8. Growing Crops More Sustainably
Researchers from the National University of Singapore have used computational analysis and a supercomputer to determine how Asian vegetable crops can be grown more sustainably with fewer chemical fertilizers. The team used computational analysis to characterize the genetic material of the vegetables and then used a supercomputer to analyze and identify 300 bacteria species in soil that could provide nutrients, stimulate growth, and suppress pathogens for the vegetables based on their genetic material.
9. Creating Living Robots that Have Memory Capabilities
Researchers at the University of Vermont and Tufts University in Massachusetts have engineered new xenobots, which are tiny synthetic organisms created from the stem cells of frogs that scientists can program to express certain behaviors. The researchers used a supercomputer to simulate different behaviors that the xenobots could exhibit based on different engineering designs.
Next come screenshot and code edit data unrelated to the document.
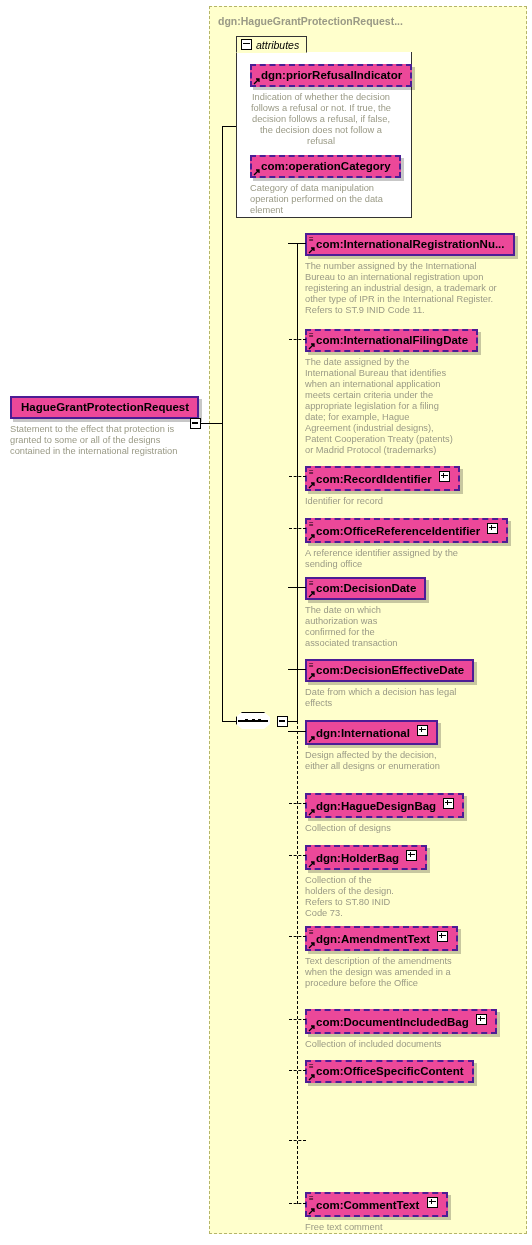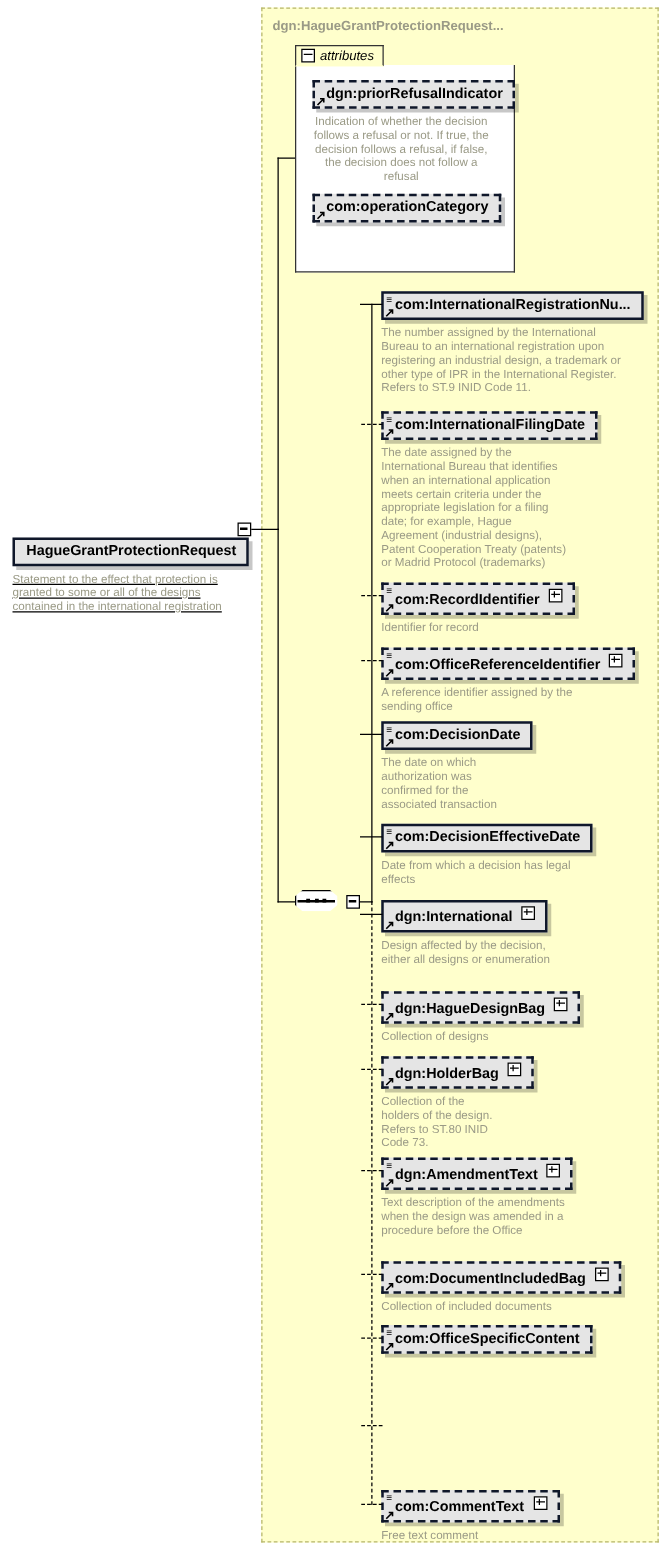"dgn:priorRefusalIndicator" .node-box { background: #e5e5e5 -> #ec4899; border: 2px solid #0f172a -> 2px solid #4c1d95 }
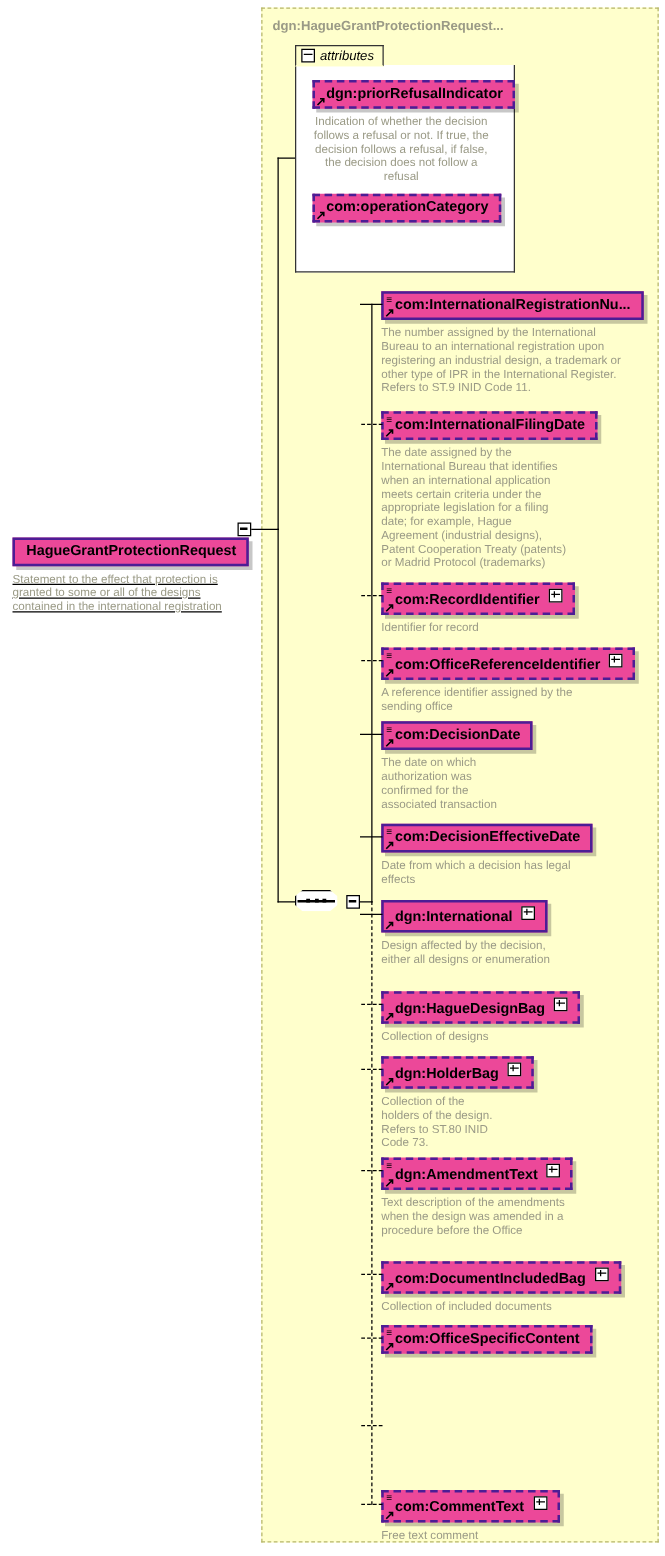"Category of data manipulation operation" div.node-desc { html: none -> <div>Category of data manipulation operation performed on the data element</div> }
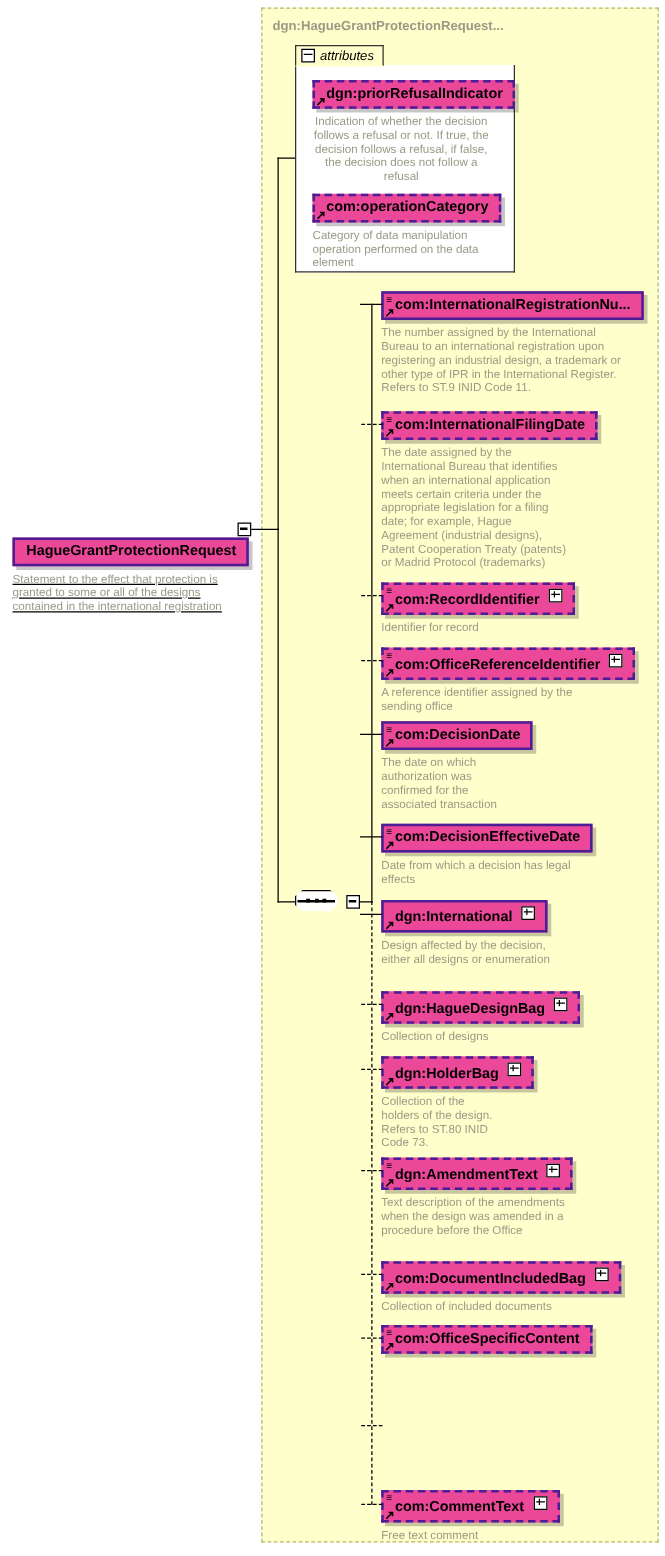"HagueGrantProtectionRequest" #root-node { text-decoration: underline -> none; top: 430px -> 396px }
In their latest version, the researchers have given the xenobots a basic memory function, which they believe can help these organisms record the presence of drugs, pollutants, or disease conditions.
10. Improving Water Utilities in Cities
The cities of Tucson, Arizona and Newark, New Jersey are using AI to improve the infrastructure and function of its water utilities. In Tucson, the water department is using data on the history of pipe breakage to predict pipeline failures and alert staff about when to replace critical infrastructure. In Newark, the water and sewer department is collecting and monitoring water quality data to predict necessary water treatment and adjustments.